Based on the above information, you’d likely want preventive, condition-based, or predictive maintenance. Breakdowns of this specific asset are costly enough that avoiding them is worth any added upfront expenses.
But what about the forklifts that are used to unload delivery trucks? What if one of them breaks down? Production loss is below moderate, as is safety. There are no real compliance issues. But forklifts tend to be expensive to repair down at the ice cream plant. You don’t keep a lot of spare parts onsite, and the maintenance department often has to bring in a vendor. Criticality is relatively low, but still high enough to warrant an investment in preventive maintenance.
Which is the most expensive maintenance strategy?
Here is the short, direct answer: the most expensive maintenance strategy is whichever you’re using when you should be using a different one. Any of the four can be the most expensive if it’s the wrong one for you and your assets.
Unfortunately, a lot of organizations want their maintenance teams to choose a strategy based on whatever is going to cost the least in the short term. But what they really should be looking at isn’t the simple, raw cost. They should be looking at the return on investment (ROI).
Because, in the end, it doesn’t matter how much a strategy costs you; it matters how much it saves you.

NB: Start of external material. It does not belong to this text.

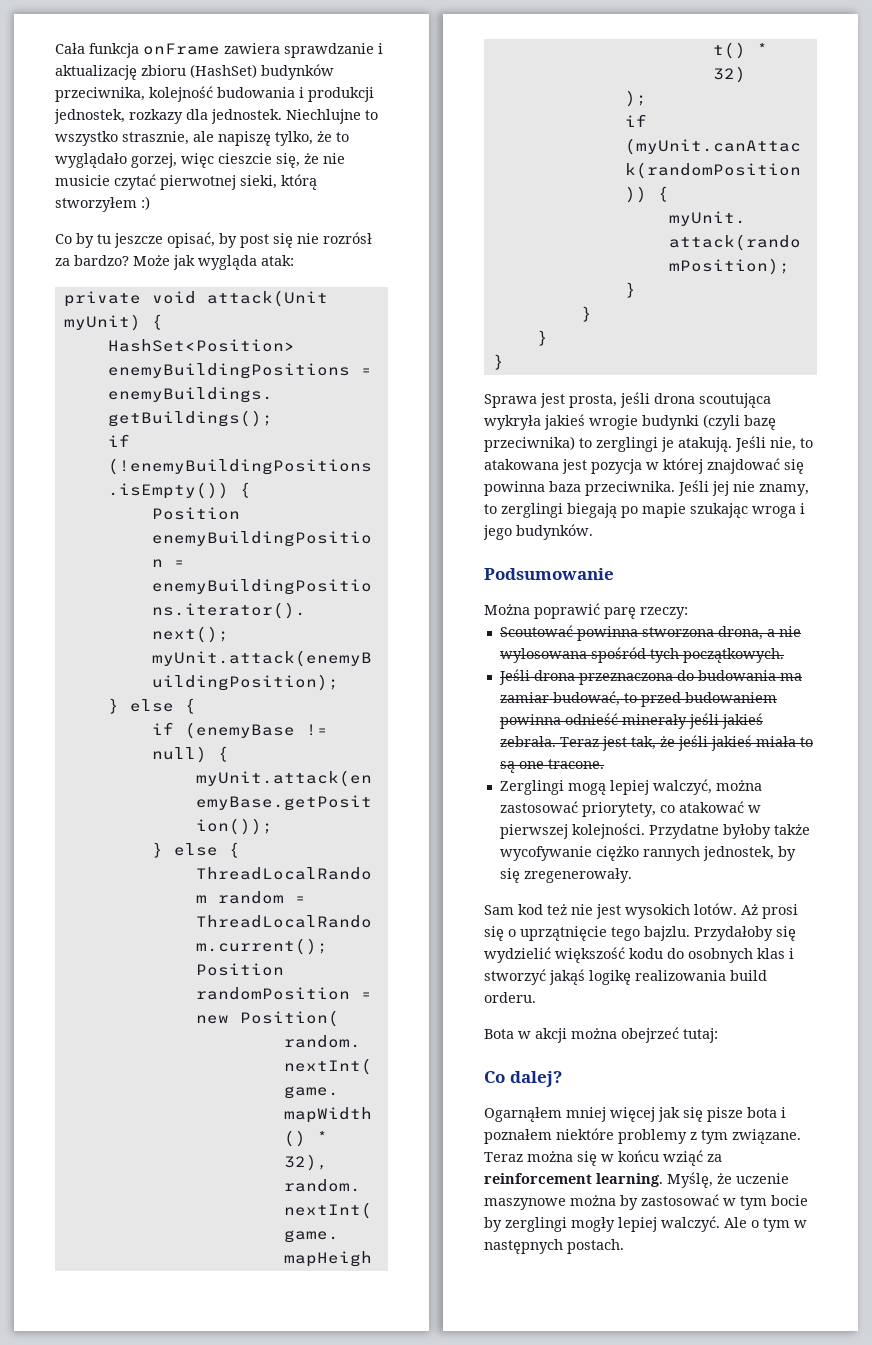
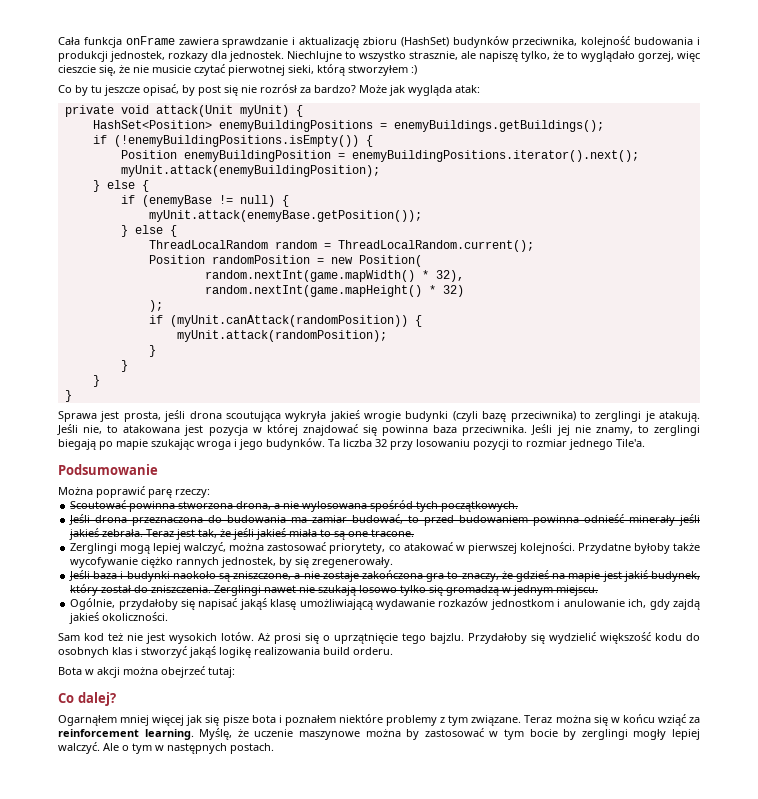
(593, 532) none -> [328,439,645,450] Ta liczba 32 przy losowaniu pozycji to rozmiar jednego Tile'a.
(632, 875) none -> [69,570,701,582] [70,584,599,596] [70,598,700,610] [69,612,169,624] // Jeśli baza i budynki naokoło są zniszczone, a nie zostaje zakończona gra to znaczy, że gdzieś na mapie jest jakiś budynek, który został do zniszczenia. Zerglingi nawet nie szukają losowo tylko się gromadzą w jednym miejscu. // Ogólnie, przydałoby się napisać jakąś klasę umożliwiającą wydawanie rozkazów jednostkom i anulowanie ich, gdy zajdą jakieś okoliczności.

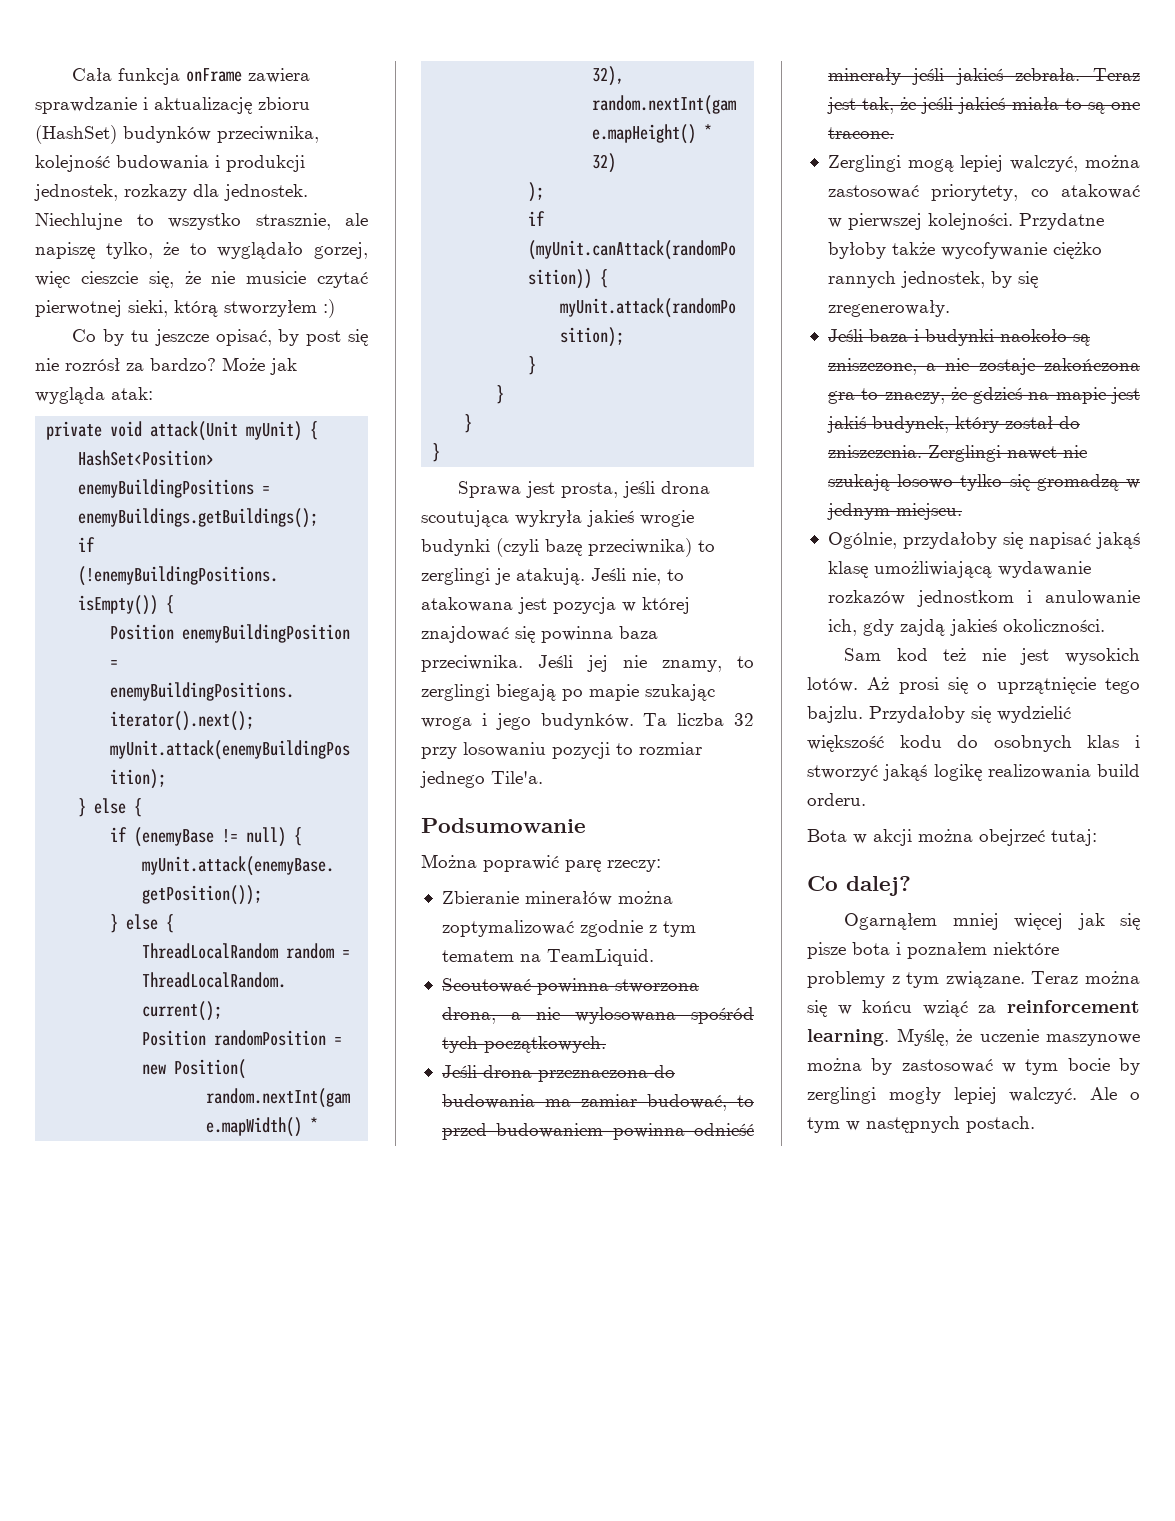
(210, 493) none -> [441,891,673,906] [441,920,696,937] [441,949,654,966] // Zbieranie minerałów można zoptymalizować zgodnie z tym tematem na TeamLiquid.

Before you can choose the right strategy, you need to establish criticality. And the way to do that is to start to think of categories of consequences and levels of severity. They are specific to your industry and facility, so you’ll need to collect some data. Luckily, a good EAM solution is a great way to easily and efficiently collect work order histories and crunch the data for metrics and KPIs.
There are many different maintenance strategies, but generally people break them up into four types. Run-to-failure maintenance is when you only fix things after they’re broken. It works well on assets that are cheap to carry in inventory and easy to replace. The classic example is light bulbs. Preventive maintenance is when you schedule inspections and tasks to help you find and fix small issues before they have a chance to become big problems. With condition-based and predictive, you need sensors and fancy software to tell you when there is or when there’s going to be an issue. For large, complex, expensive assets where even a little downtime is punishingly expensive, the upfront and ongoing costs make sense. Finding the right strategy for your assets involves looking at both cost and critically. Once you know how bad breakdowns can hurt you, you can plan and schedule just the right amount of maintenance.